The news was typically horrific: All transportation of any kind into and out of India had been shut down. All transportation inside the country was also suspended, except for government vehicles, no trains, no cars, not even bicycles, were moving. The Ebola outbreak was known to have killed over thirteen-thousand people so far. The US continued to slug it out with all comers, politically and militarily, and all to no effect. The three feet of snow dumped on the eastern states was slowly melting while the non-experts debated whether global warming was now inducing the next ice age or not. Meanwhile, out in Hollywood, the latest silicone siren was playfully denying any romantic interest in her handsome leading man—

The phone rang with the doorcall tone, startling her straight to her feet. She ran out of the apartment without even answering it, bolted down the stairs three at a time, and yanked the door to the foyer open.

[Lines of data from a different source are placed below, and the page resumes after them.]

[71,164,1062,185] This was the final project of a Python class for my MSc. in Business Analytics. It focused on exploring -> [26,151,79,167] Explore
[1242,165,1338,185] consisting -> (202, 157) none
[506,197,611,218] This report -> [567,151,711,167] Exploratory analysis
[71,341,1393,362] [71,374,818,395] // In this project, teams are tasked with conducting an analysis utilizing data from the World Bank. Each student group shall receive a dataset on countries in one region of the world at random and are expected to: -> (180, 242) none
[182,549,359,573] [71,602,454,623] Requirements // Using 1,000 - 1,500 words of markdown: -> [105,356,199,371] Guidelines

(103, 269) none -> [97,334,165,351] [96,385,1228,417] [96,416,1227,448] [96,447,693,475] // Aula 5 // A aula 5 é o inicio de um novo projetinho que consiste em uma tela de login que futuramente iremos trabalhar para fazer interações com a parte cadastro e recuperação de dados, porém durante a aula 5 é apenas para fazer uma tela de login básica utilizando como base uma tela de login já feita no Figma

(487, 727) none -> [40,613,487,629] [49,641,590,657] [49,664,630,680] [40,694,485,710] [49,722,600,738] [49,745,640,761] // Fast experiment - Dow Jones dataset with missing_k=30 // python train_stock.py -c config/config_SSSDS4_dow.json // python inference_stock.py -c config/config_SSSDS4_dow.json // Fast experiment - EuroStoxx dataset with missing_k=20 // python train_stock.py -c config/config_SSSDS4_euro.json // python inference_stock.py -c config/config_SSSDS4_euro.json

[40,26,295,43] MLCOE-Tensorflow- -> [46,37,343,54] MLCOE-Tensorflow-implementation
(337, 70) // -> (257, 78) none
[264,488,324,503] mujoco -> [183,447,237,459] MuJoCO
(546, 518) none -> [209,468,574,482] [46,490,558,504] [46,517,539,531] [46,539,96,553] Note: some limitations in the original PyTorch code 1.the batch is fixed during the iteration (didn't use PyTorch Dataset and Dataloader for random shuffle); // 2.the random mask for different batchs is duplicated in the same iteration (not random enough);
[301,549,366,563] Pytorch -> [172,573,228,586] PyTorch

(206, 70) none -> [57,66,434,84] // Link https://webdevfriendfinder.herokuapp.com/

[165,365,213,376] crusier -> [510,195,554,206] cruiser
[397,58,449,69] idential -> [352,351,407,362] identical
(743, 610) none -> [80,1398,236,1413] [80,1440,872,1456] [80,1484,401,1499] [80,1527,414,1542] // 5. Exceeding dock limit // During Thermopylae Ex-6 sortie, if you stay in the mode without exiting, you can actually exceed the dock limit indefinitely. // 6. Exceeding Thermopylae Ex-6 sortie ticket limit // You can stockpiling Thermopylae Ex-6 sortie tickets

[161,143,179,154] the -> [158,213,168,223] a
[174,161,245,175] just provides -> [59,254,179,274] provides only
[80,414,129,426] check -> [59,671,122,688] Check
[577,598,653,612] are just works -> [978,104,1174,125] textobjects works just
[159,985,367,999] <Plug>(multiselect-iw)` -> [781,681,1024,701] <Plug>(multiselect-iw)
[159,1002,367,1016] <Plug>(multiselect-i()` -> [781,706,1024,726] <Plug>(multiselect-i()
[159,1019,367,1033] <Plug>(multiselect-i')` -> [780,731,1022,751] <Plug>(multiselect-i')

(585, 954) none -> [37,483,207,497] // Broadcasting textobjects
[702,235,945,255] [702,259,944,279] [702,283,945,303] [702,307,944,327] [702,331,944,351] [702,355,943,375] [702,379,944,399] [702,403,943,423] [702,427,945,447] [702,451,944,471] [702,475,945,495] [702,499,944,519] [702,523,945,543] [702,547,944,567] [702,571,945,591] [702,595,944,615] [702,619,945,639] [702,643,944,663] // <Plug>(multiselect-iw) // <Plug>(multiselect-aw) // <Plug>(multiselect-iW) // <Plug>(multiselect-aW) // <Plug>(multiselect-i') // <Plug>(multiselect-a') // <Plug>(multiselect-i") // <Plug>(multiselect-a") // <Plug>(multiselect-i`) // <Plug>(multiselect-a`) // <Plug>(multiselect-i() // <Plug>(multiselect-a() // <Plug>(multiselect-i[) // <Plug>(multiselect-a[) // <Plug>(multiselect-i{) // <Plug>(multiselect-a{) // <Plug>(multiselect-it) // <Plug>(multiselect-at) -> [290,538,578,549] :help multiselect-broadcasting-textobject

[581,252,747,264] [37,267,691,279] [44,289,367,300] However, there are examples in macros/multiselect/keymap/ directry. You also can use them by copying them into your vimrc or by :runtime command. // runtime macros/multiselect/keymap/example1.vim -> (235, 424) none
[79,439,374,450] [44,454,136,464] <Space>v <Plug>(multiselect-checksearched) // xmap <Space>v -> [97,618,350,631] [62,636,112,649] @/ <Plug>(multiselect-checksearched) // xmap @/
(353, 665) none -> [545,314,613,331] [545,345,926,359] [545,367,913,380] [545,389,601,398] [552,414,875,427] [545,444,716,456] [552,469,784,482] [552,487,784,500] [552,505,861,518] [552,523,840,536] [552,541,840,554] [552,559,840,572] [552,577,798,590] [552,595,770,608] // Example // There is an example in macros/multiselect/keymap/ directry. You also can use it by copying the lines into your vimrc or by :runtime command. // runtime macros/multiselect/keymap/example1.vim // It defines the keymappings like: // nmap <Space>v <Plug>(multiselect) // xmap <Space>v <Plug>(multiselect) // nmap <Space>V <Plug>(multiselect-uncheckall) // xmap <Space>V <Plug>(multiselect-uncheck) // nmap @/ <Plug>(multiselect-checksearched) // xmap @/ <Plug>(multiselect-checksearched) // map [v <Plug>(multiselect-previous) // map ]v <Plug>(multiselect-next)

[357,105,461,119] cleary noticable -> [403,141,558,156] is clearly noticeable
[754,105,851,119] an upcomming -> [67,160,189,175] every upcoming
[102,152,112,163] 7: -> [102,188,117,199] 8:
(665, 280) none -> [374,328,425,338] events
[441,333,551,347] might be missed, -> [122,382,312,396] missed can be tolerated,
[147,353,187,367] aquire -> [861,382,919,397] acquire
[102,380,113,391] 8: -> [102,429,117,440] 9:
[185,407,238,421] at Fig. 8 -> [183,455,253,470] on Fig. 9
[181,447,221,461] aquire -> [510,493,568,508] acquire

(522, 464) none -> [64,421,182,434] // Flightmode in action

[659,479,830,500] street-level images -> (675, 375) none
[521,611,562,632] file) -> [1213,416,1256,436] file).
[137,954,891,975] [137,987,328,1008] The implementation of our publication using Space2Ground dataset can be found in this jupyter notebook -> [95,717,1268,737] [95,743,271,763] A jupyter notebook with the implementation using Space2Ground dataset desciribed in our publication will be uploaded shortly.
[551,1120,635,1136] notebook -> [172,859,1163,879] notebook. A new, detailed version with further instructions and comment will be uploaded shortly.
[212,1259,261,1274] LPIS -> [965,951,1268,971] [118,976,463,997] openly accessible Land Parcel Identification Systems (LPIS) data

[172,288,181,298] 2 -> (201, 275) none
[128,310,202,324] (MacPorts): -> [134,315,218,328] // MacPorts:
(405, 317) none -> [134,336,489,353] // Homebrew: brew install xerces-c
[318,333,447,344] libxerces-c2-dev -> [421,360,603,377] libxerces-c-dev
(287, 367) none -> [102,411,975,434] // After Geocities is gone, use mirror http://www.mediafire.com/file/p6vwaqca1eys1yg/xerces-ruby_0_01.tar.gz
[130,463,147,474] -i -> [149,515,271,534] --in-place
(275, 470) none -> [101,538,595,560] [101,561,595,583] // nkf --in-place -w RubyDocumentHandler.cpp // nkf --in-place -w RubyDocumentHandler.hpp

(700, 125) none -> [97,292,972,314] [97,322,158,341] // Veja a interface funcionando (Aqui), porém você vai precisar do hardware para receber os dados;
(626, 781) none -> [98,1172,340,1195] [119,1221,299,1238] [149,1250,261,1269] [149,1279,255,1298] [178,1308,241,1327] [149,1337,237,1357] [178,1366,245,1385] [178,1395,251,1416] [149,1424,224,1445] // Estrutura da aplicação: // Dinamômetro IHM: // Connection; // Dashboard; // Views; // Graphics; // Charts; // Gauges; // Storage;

It was Marley. “Karen,” he said. “I just got a call from the police.”

Her heart stopped.

“Roger is in the hospital.”

“What?” she said. “What?”

“Roger is in the hospital.”

“He went back?”

“No. He’s not at Joplin. He’s in the emergency room at Hudson Regional.”

“Oh no.”

“I just spoke to the admitting physician. He told me Roger’s not too bad. Why don’t you get your coat, and I’ll drive you?”

She turned around and started back upstairs. Marley followed her. Over her shoulder, she said, “Why did they call you?”

“It was the police. Because I’d called them earlier this evening about Roger.”

“Why haven’t they called me?”

“I told them they didn’t need to call you. I’d take care of it.”

She came back out with her coat and jerked the door shut behind her. “What happened to him?”

“I gather he was mugged.”

“How bad is he?”

“Several simple fractures — ribs and metacarpals. Superficial cuts and contusions. Mild hypothermia. Some stitches, maintenance IV, codeine. Nothing serious. No apparent internal injuries. They’re admitting him for the night at least — just to make sure. He’s conscious and alert.”

“Fuck,” she said. “What next.”

It was nearly 1:00 a.m. before Karen finally saw her husband. She had obtained Roger’s room number by phone on the way, and walked past the nurses’ station on the fifth floor trauma unit without even breaking stride.

One of them demanded, “Who are you?” but Karen didn’t even look back.

Somebody said, “You can’t go down there!” — somebody else, “Call security!”

But Marley, tagging after her, stopped long enough to flash his credentials and quell the panic. He didn’t have privileges at Hudson, but a doctor is a doctor.

Though all the lights in his room were off, the door was standing open and enough light spilled in from the shadowy corridor that Karen could see that Roger was awake — lying flat in the bed, uncovered, all the sheets and pillows on the floor, an IV pump hanging from the wall. She could see that his face was swollen and bruised. He had a line of stitches through his upper lip and another down one side of his forehead, and his right arm was in a cast. She was already crying by the time she reached his bedside.